Actually, I have always carried a round in the chamber of my Glocks, and have never had any issues. It isn't a matter of not carrying a round in the chamber, but rather being aware of the fact that you have a round in the chamber. Don't pull the trigger unless you're ready to fire the weapon. It's that simple.


----------



## GCBHM

Grunt96 said:


> I ran Glocks for a long time. They have some strong points, but after owning 5 of them over the years I've come to realize there are better guns. Sure Glocks don't rust, and are mostly reliable, but to me the triggers aren't very good, don't like the plastic guns anymore except for something I don't mind beating up, and honestly every 40s&w Glock I've fired is just not very accurate for me. The 9mm and 45 are accurate, and the 40s&w is accurate enough, but not as much as the 9mm and 45 Glocks for some reason. My buddies and I have both noticed this. I had even at one point wondered about the inherent accuracy of the 40s&w because my experience with the caliber was mostly isolated to Glocks.
> 
> Once I shot my 96a1 I realized the 40s&w is an extremely accurate round, and the 96a1 has become my main stay. Don't get me wrong the 40s&w Glocks are accurate, they just aren't on par with the 96a1 by any means. The Beretta 92/96 are just better weapons to me the trigger is much smoother (I run the D spring), gun is balanced better, has a natural point of aim, handles recoil extremely well, extremely reliable. Never an issue from a 92/96, and can't say that for a few Glocks I've had. Plus they are just really nice looking guns, and I like the all metal weapon better which has a much more quality feel.

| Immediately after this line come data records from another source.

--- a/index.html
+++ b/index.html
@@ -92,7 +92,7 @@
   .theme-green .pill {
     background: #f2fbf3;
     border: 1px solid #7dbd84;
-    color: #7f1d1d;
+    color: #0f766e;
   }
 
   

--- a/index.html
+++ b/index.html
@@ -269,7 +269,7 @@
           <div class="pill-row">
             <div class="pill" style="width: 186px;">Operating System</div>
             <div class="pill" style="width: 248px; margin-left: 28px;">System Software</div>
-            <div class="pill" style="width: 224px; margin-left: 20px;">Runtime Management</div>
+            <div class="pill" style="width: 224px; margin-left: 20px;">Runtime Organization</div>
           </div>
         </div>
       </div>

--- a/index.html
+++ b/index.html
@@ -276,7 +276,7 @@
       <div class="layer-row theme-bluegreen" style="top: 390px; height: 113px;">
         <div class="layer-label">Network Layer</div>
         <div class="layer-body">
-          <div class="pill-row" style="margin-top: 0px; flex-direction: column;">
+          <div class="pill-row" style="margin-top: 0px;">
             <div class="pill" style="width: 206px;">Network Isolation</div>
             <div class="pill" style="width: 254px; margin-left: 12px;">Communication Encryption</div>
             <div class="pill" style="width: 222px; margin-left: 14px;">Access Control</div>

A round isn't accurate. A shooter is, and some pistols can aid a shooter, but I get what you're saying.


----------



## GCBHM

I think it's no secret that I am a Glock fan. There really are only a few guns that I denounce, but any quality gun is good in my book. I don't like the Beretta Storm pistols simply b/c I just think they are ugly, and they don't fit my hand well, but if I'm being completely objective and honest, the Beretta 92 is one of the finest pistols ever produced. 

I know denner and I went round and round on this topic earlier on, but upon his plea, along with a few others, I took a closer, more objective look at it. I've always loved the look and feel of the 92. My only gripe has been consistenly the slide mounted safety. It's not that I object to a safety being mounted on the slide, but more to reach on some models, and unfortunately, for me the reach on the 92 is difficult to manipulate smoothly. I like the frame mounted safety on the look-a-like Taurus model much better. BUT! 

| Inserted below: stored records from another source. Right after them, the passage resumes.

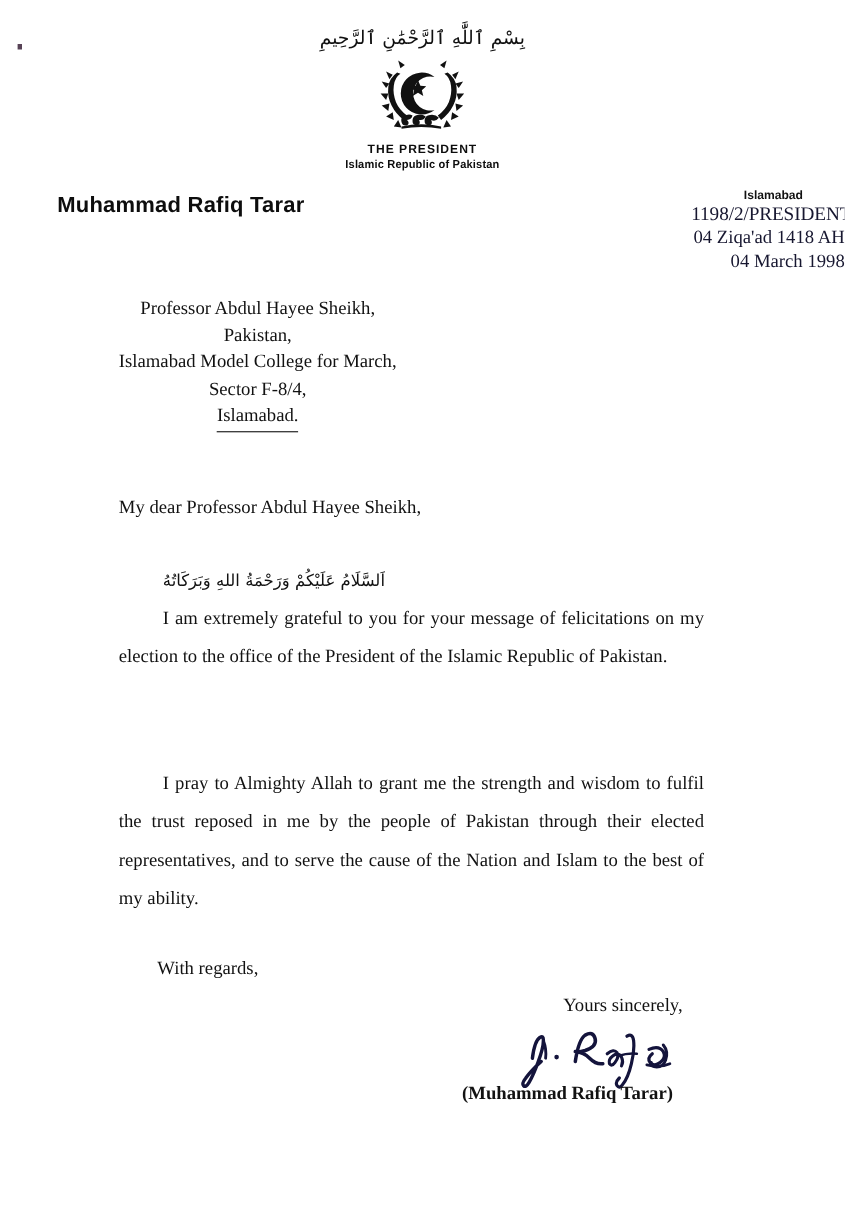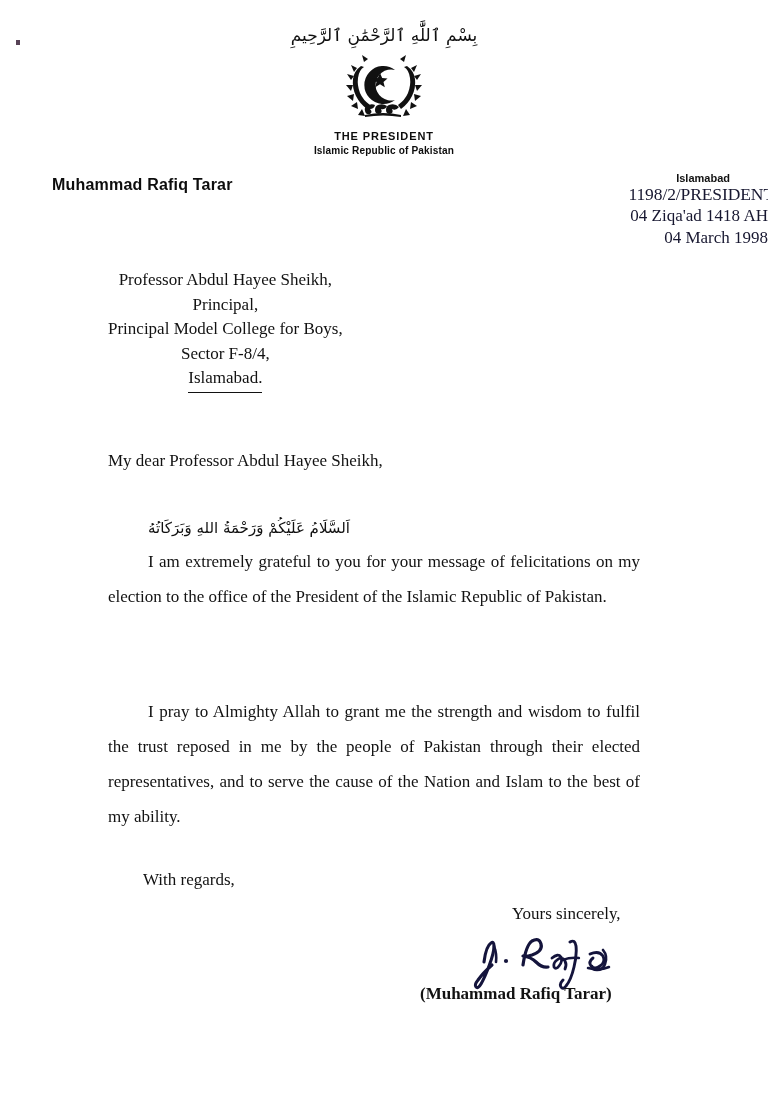--- a/index.html
+++ b/index.html
@@ -80,7 +80,7 @@
     top: 176px;
     font-family: "Liberation Sans", sans-serif;
     font-weight: bold;
-    font-size: 16px;
+    font-size: 20px;
     letter-spacing: .2px;
     color: #0d0d0d;
   }

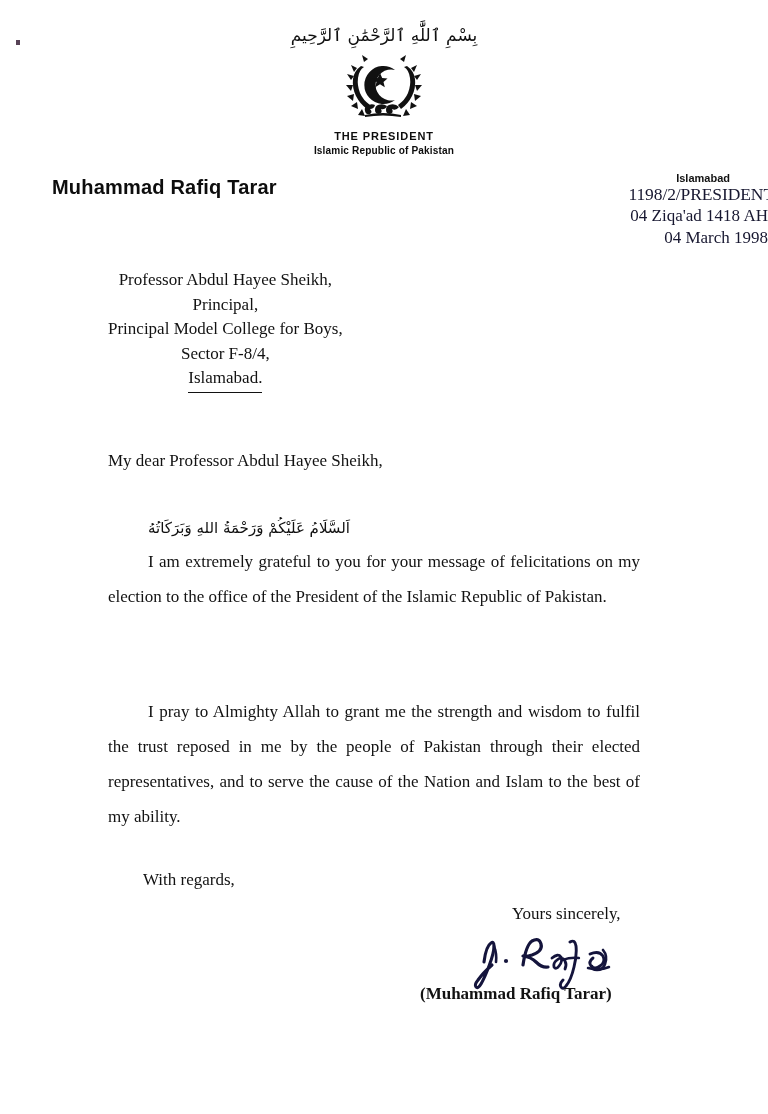--- a/index.html
+++ b/index.html
@@ -258,7 +258,7 @@
 
   <div class="addressee">
     <div>Professor Abdul Hayee Sheikh,</div>
-    <div>Principal,</div>
+    <div>Pakistan,</div>
     <div>Principal Model College for Boys,</div>
     <div>Sector F-8/4,</div>
     <div>

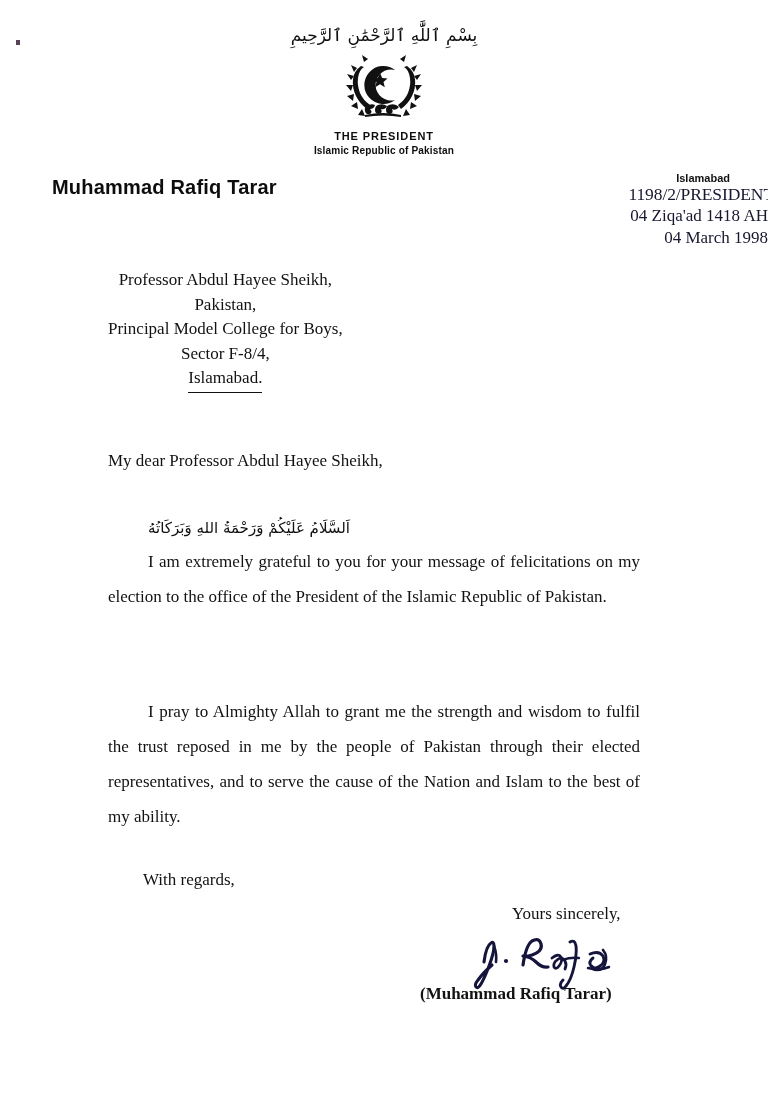--- a/index.html
+++ b/index.html
@@ -259,7 +259,7 @@
   <div class="addressee">
     <div>Professor Abdul Hayee Sheikh,</div>
     <div>Pakistan,</div>
-    <div>Principal Model College for Boys,</div>
+    <div>Islamabad Model College for March,</div>
     <div>Sector F-8/4,</div>
     <div>
       <span class="u-line">Islamabad.</span>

All things considered, I would have no problems at all with carrying a 92. It's really a beautiful pistol to look at, and it really feels good in my hand. It's extremely accurate and very reliable, and it is hard to beat for a duty weapon. It's a little harder for a EDC only b/c the size, but I've carried it and other pistols the same size with no problems to really speak of. 

I prefer the Glock (or striker fire pistol) for a few reasons for EDC. It's light, has a slimmer profile than most DA/SA pistols, and it just works. Granted, for the last month or so I've carried the HK VP9, which is a full-size duty pistol, but it's really not that much larger than the Glock 19. It's essentially the same size as the Glock 17, but the thing I like most about the striker fire platform is the constant trigger pull. I also prefer no external safeties, but a lot of DA/SA pistols have no ES, so that really isn't an issue for me. At the end of the day, I'll pick a Glock for EDC, but I wouldn't turn the 92 down. It really is a rather sexy gun, isn't it.


----------



## GCBHM

berettabone said:


> Anyone who has nothing but troubles with Beretta's, well, clean them.............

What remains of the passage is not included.